Respeito ensinado aos meninos liberta o futuro das meninas
Pesquisa Serenas – Livres para Sonhar? expõe que a violência contra meninas começa no recreio, não no boletim policial
O relatório “Livres para Sonhar?”, da Serenas, não é daqueles que se folheiam com neutralidade acadêmica. Ele chega como batida urgente na porta — dessas que interrompem o jantar e devolvem a consciência ao lugar de onde nunca deveria ter saído. E pergunta: quando começamos a fracassar com as meninas?
O documento revela salas de aula em que corpos pequenos carregam medos grandes, e o futuro — esse conceito repetido em discursos oficiais — começa a se encolher antes mesmo de entender a tabuada. Onde a mochila pesa menos que a vergonha. Onde apelidos ofensivos circulam com a naturalidade de bilhetes passados no fundo da sala. Onde a menina aprende cedo demais a administrar o próprio silêncio como estratégia de sobrevivência.
A violência que explode nos noticiários — feminicídios, agressões domésticas, desaparecimentos — não começa no crime adulto. Ela germina nos corredores escolares, onde não ousamos arrancar a raiz.
A repercussão jornalística existe, mas ainda é tímida. O Lunetas relatou meninas que evitam ir à escola para não serem avaliadas como objeto. O Brasil, acostumado a conviver com tragédias como quem convive com trânsito lento, precisa romper o ciclo da naturalização.
Porque o relatório da Serenas não fala de incômodos pontuais: fala da primeira estação de um caminho que pode terminar em violência, humilhação e, em casos extremos, morte. E não é exagero dizer que o feminicídio começa quando ensinamos uma menina a se encolher e um menino a se sentir dono do espaço.
Somos um país que cobra boas notas, mas não ensina respeito. Que exige compostura das meninas, mas chama insulto de “brincadeira de menino”. Que vê telejornais exibirem mortes de mulheres noite após noite — e a repetição converte horror em paisagem.
Quem cresce assistindo à dor feminina como manchete recorrente pode acreditar que sofrimento é destino. E isso não pode continuar.
Se queremos transformar o Brasil em um lugar seguro para suas mulheres, precisamos começar pelos meninos.
Educar meninas para se proteger é importante — mas educar meninos para não ferir é indispensável.

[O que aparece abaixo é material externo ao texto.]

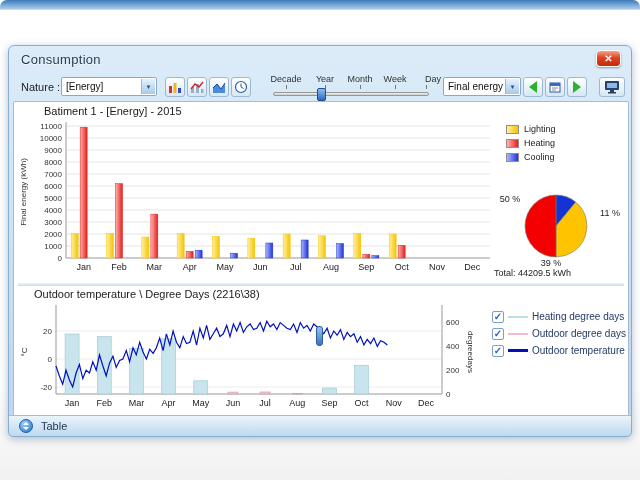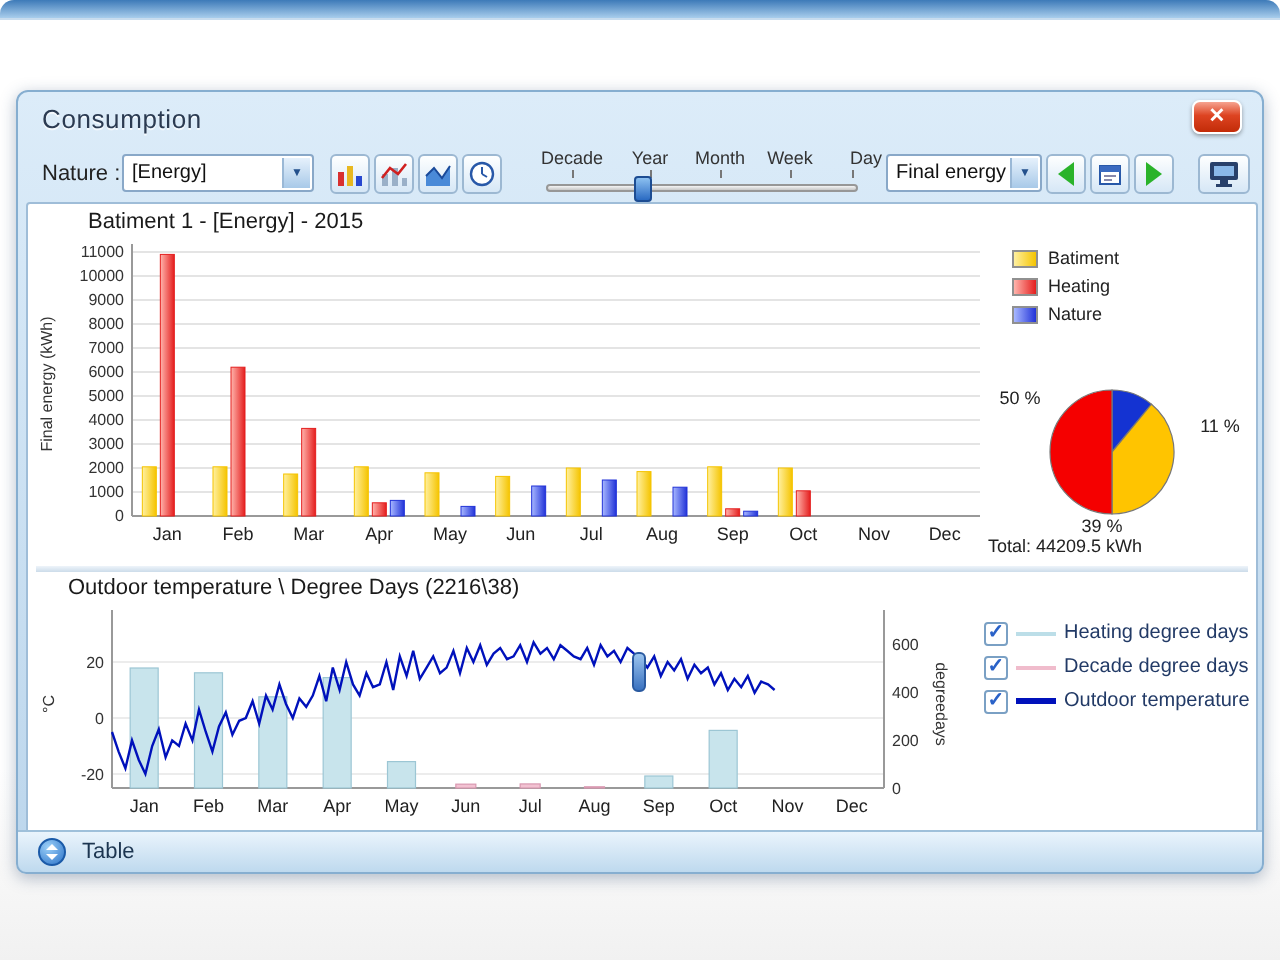"Batiment" span.legend-label { text: Batiment -> Lighting }
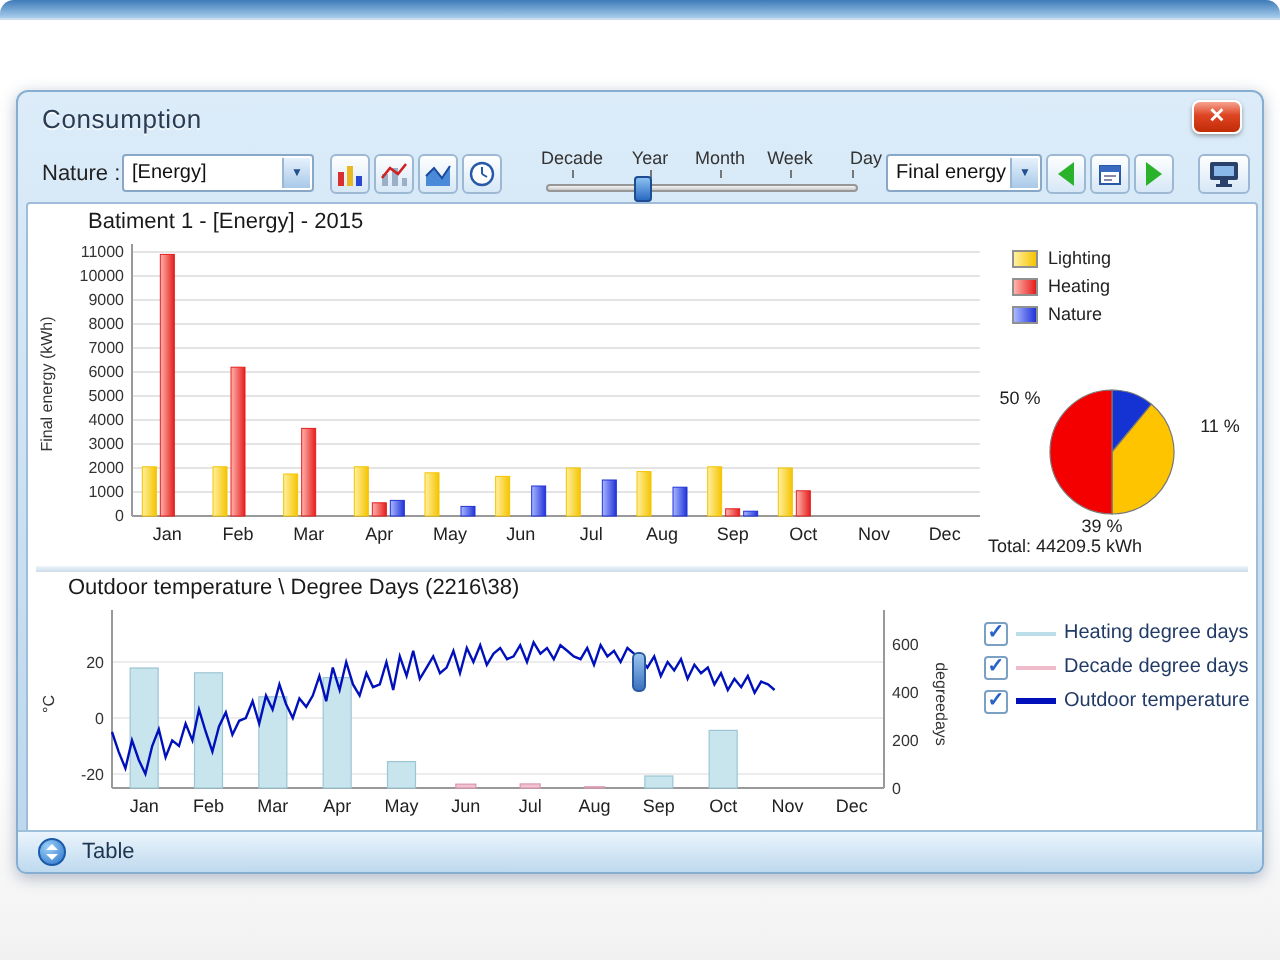"Nature" span.legend-label { text: Nature -> Cooling }
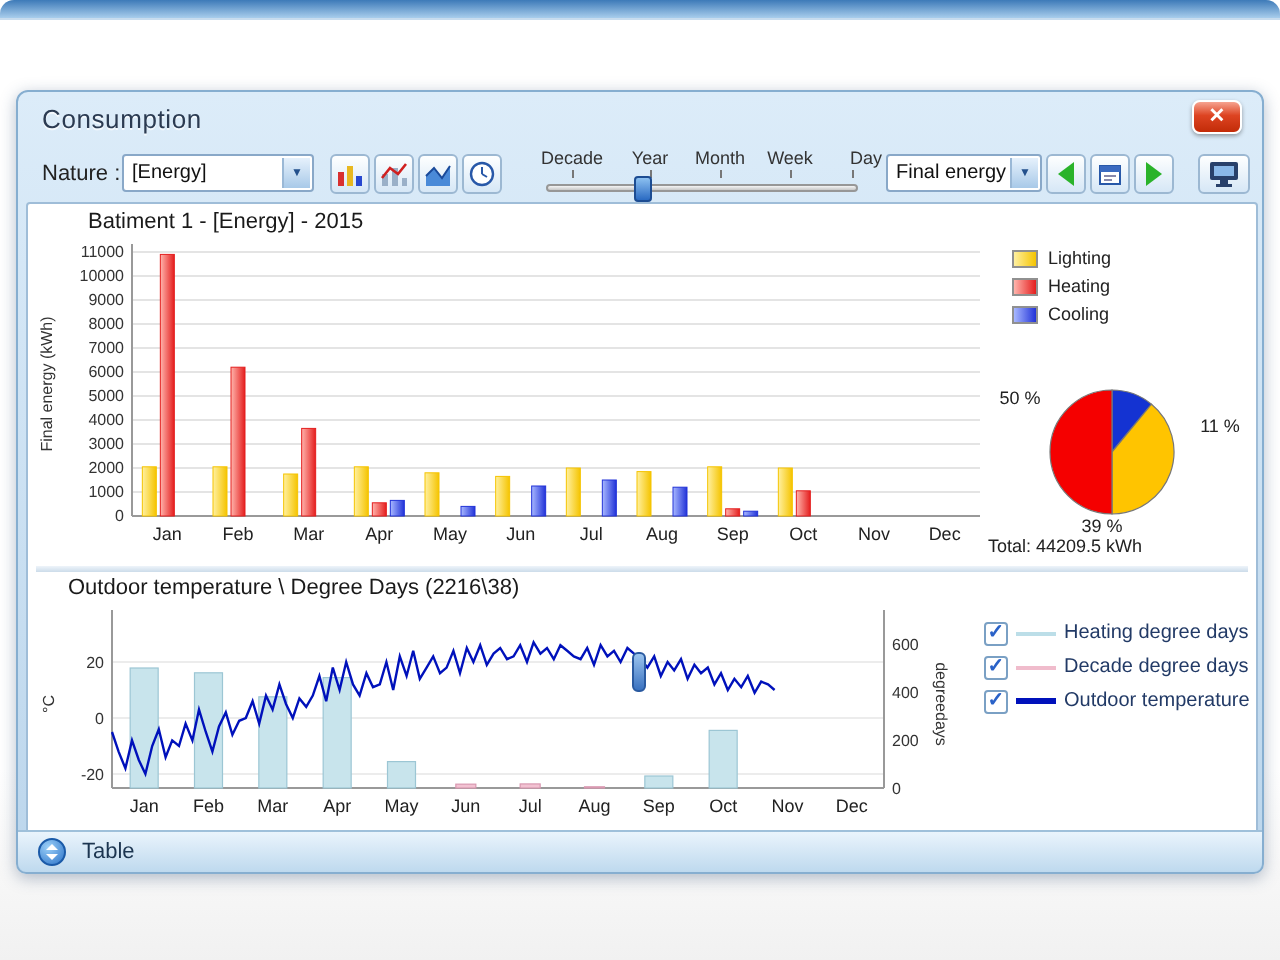"Decade degree days" span.chk-label { text: Decade -> Outdoor }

1. Respeito como conteúdo escolar obrigatório.
Consentimento não é assunto tardio. É alfabetização emocional básica. Meninos precisam aprender que o corpo da menina não lhes pertence, nem como piada, nem como toque, nem como comentário.
2. Protocolos de denúncia reais — não burocráticos.

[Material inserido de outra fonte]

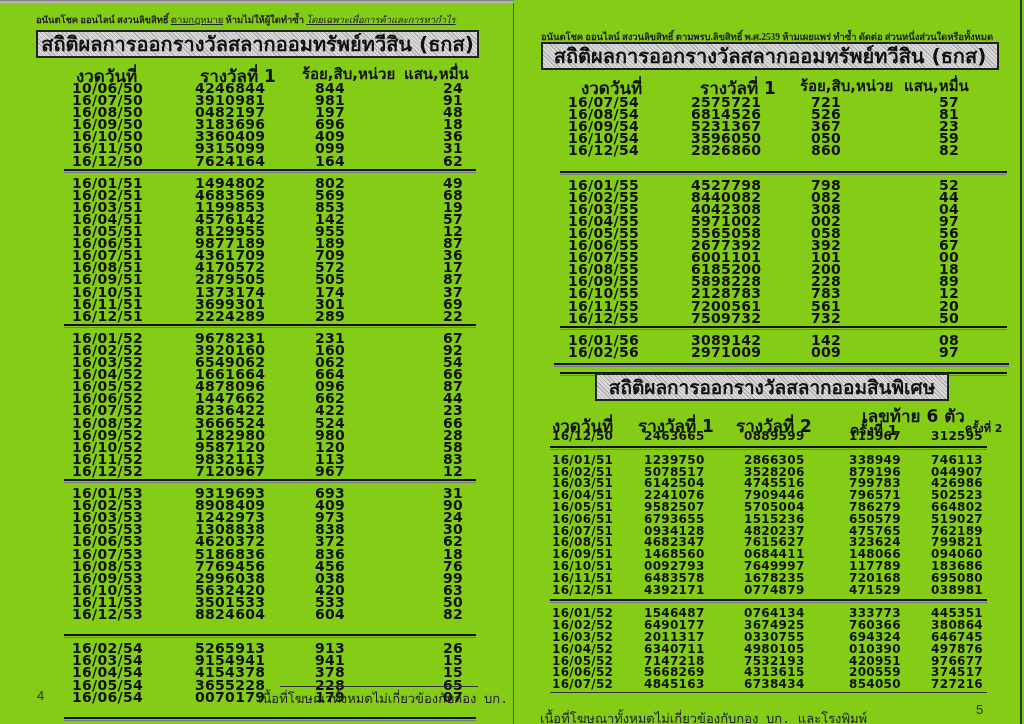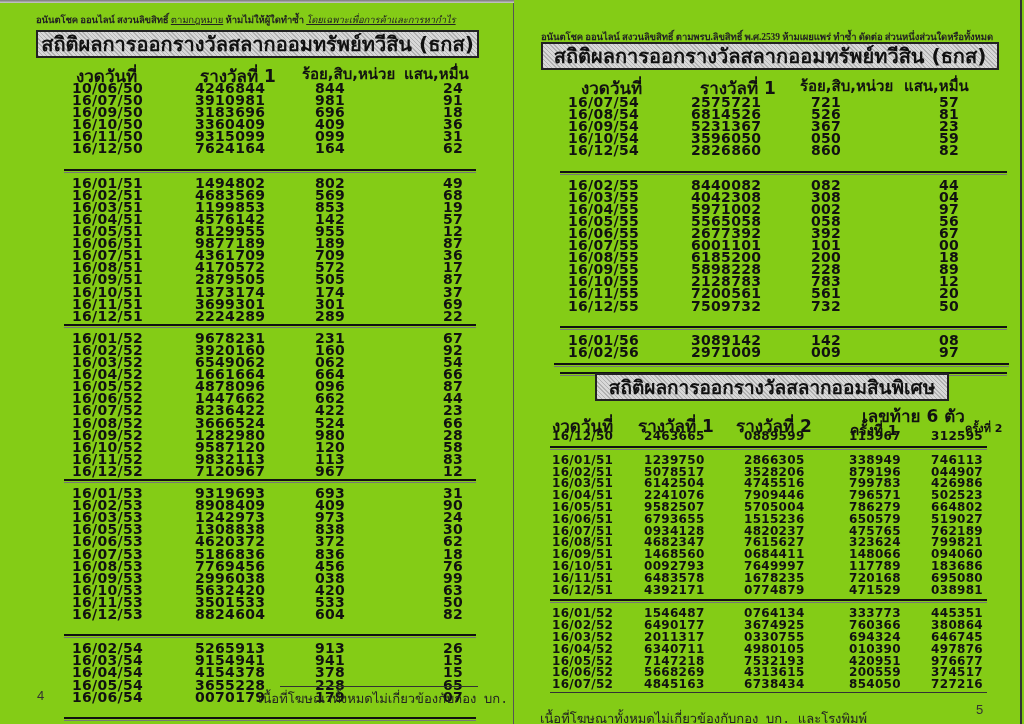"16/08/50" div.row { html: none -> <div> <span>16/08/50</span> <span>0482197</span> <span>197</span> <span>48</span> </div> }
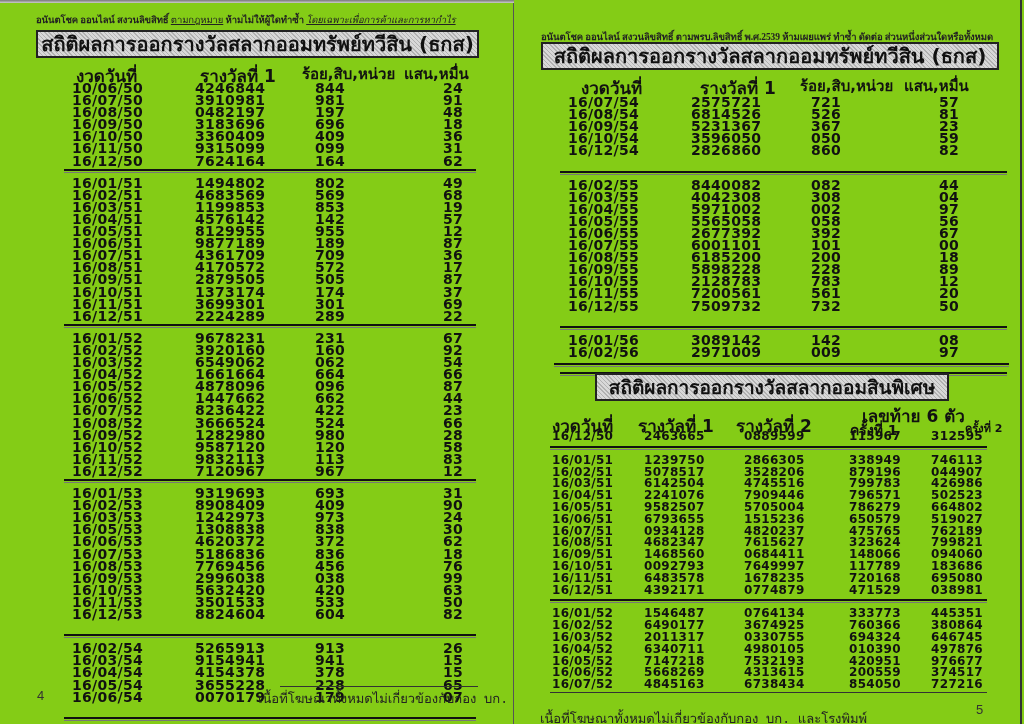"16/01/55" div.row { html: none -> <div> <span>16/01/55</span> <span>4527798</span> <span>798</span> <span>52</span> </div> }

Toda escola deve acolher denúncias com seriedade. Meninas não podem ser revitimizadas.
3. Formação contínua de professores.
Educadores bem preparados reconhecem sinais e interrompem abusos. Escola que acolhe transforma trajetórias.
4. Participação ativa das famílias — com homens envolvidos.

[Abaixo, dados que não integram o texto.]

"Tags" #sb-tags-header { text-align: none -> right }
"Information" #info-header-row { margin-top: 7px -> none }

Pais precisam ensinar aos filhos que força é proteção, não imposição. Exemplo masculino educa mais que discurso isolado.
5. Mídia como agente de consciência.
Feminicídio não pode ser item de entretenimento trágico. Cada caso é um fracasso coletivo e deve gerar debate — não anestesia.
E, no fim, tudo se resume a uma pergunta simples e poderosa:
que tipo de homem estamos formando?
Se o menino cresce achando que meninas são “de aguentar”, se ninguém lhe diz que limite existe, se a dor alheia é normalizada, o ciclo se repete. E a vida se perde.
Mas existe fresta.
Quando a escola decide proteger, a cultura muda.
Quando o professor escuta, a menina floresce.
Quando o pai conversa, o filho se humaniza.
Quando a sociedade reage, o medo diminui.
O relatório da Serenas não é apenas diagnóstico — é ponto de virada, convocação moral.
Não basta saber. É preciso agir.
Não basta indignar-se. É preciso educar.
Não basta legislar. É preciso cuidar.
O título do documento traz dúvida: Livres para Sonhar?
E estamos longe de garantir essa liberdade.
Mas há um texto que ainda podemos escrever como país. Um trecho que começa nas famílias, passa pela escola e termina nas políticas públicas: o trecho em que meninas crescem inteiras — e não em alerta permanente.
Livres para viver. Livres para crescer. Livres — sem medo.
Esse deve ser nosso compromisso.
Sem hesitação.
Sem reticências.
* Este é um artigo de opinião, de responsabilidade do autor, e não reflete a opinião do Brasil 247.